RDP 2022-07: The Term Funding Facility: Has It Encouraged Business Lending? 9. Conclusion

The TFF was introduced in March 2020 as part of a policy package in response to the onset of the COVID-19 pandemic. The facility reduced banks' funding costs and, along with other policies, contributed to lower borrowing rates for households and businesses; two key objectives of the TFF. This paper is focused only on the third objective of the TFF, which was to encourage banks to lend to businesses. Overall, we find no statistically significant effects of the TFF on bank credit growth for SMEs compared to large businesses, and mixed results when comparing aggregate business credit growth for TFF-eligible banks against ineligible non-banks. We also find no statistically significant effects on aggregate business credit growth for eligible banks that accessed the TFF compared to banks that did not draw down. We use a variety of strategies to estimate the effect of the TFF on business lending. Nonetheless, identification challenges remain, reflecting the fact that the TFF was introduced at the same time as a number of other policies and in response to the adverse effect the pandemic would have on the economy, potentially affecting the various lenders and borrowers in different ways.

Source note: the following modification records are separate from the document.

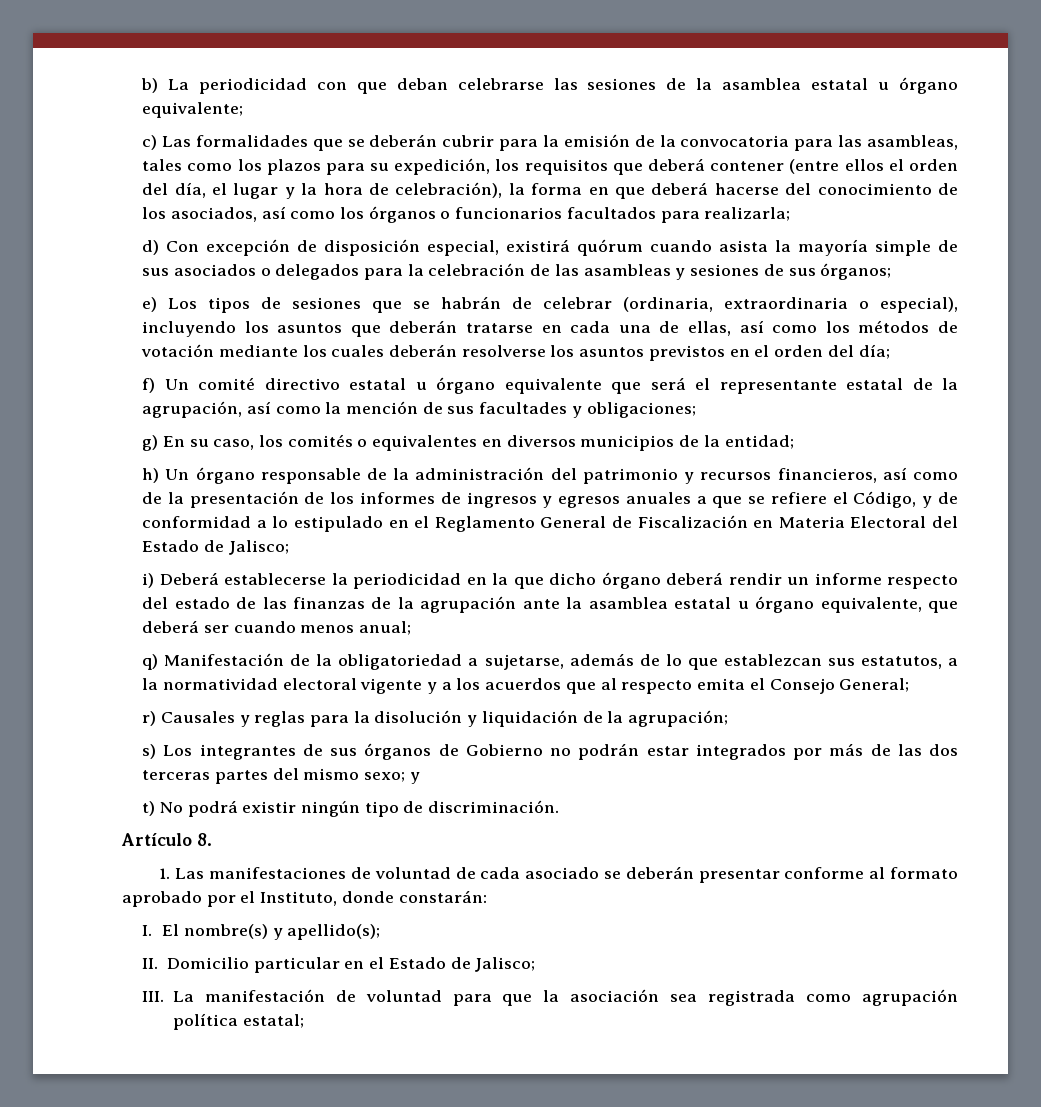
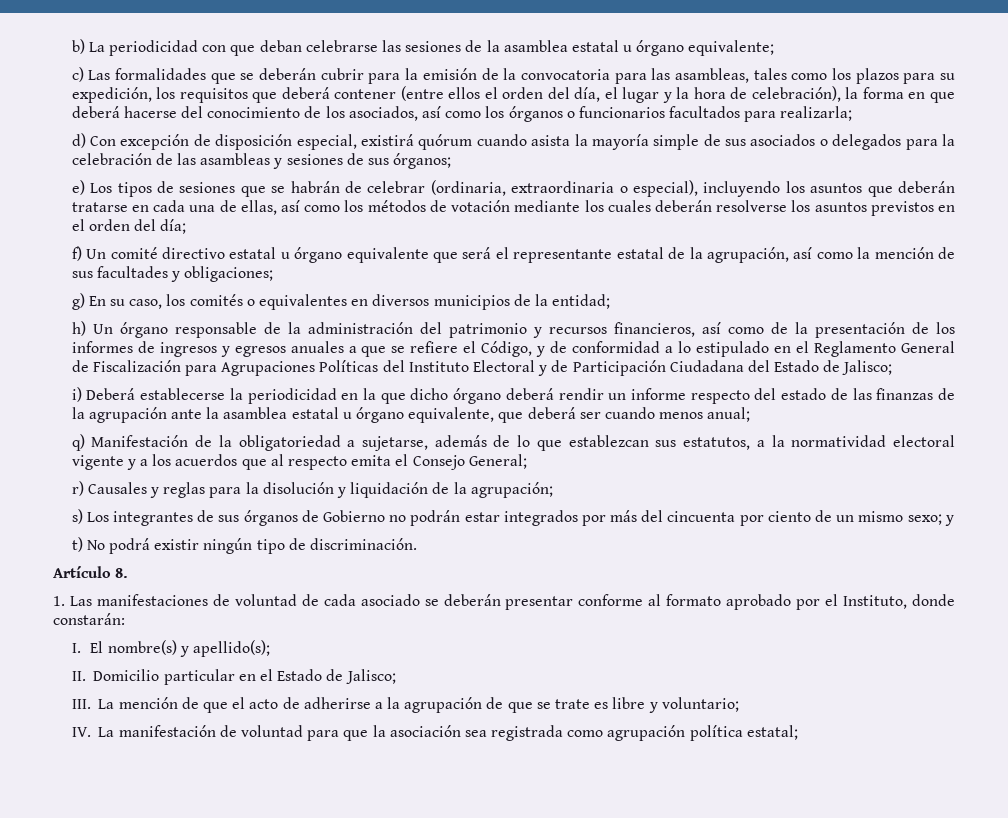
- h) Un órgano responsable de la administración del patrimonio y recursos financieros, así como de la presentación de los informes de ingresos y egresos anuales a que se refiere el Código, y de conformidad a lo estipulado en el Reglamento General de Fiscalización en Materia Electoral del Estado de Jalisco;
+ h) Un órgano responsable de la administración del patrimonio y recursos financieros, así como de la presentación de los informes de ingresos y egresos anuales a que se refiere el Código, y de conformidad a lo estipulado en el Reglamento General de Fiscalización para Agrupaciones Políticas del Instituto Electoral y de Participación Ciudadana del Estado de Jalisco;
- s) Los integrantes de sus órganos de Gobierno no podrán estar integrados por más de las dos terceras partes del mismo sexo; y
+ s) Los integrantes de sus órganos de Gobierno no podrán estar integrados por más del cincuenta por ciento de un mismo sexo; y
- III. La manifestación de voluntad para que la asociación sea registrada como agrupación política estatal;
+ III. La mención de que el acto de adherirse a la agrupación de que se trate es libre y voluntario;
+ IV. La manifestación de voluntad para que la asociación sea registrada como agrupación política estatal;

Our first set of results rely on an assumption that large business credit growth would have been an appropriate counterfactual for SME credit growth in the absence of the TFF, but there are reasons why this assumption may not hold. For example, many SMEs operate in sectors that were more affected by COVID-19 restrictions and may have found it more difficult to access finance after the pandemic. Furthermore, survey data and liaison with businesses suggest that many businesses, particularly SMEs, had little appetite for taking out new loans throughout the pandemic, reflecting ongoing uncertainty about the economic outlook as well as a reduced need for finance due to government support measures and increased cash buffers (Bank and Lewis 2021).[22] These factors may have biased our estimates downwards. While we attempt to address identification issues by using data at the bank and industry level, and by using a triple-difference framework, these strategies may not be sufficient to overcome the identification problems.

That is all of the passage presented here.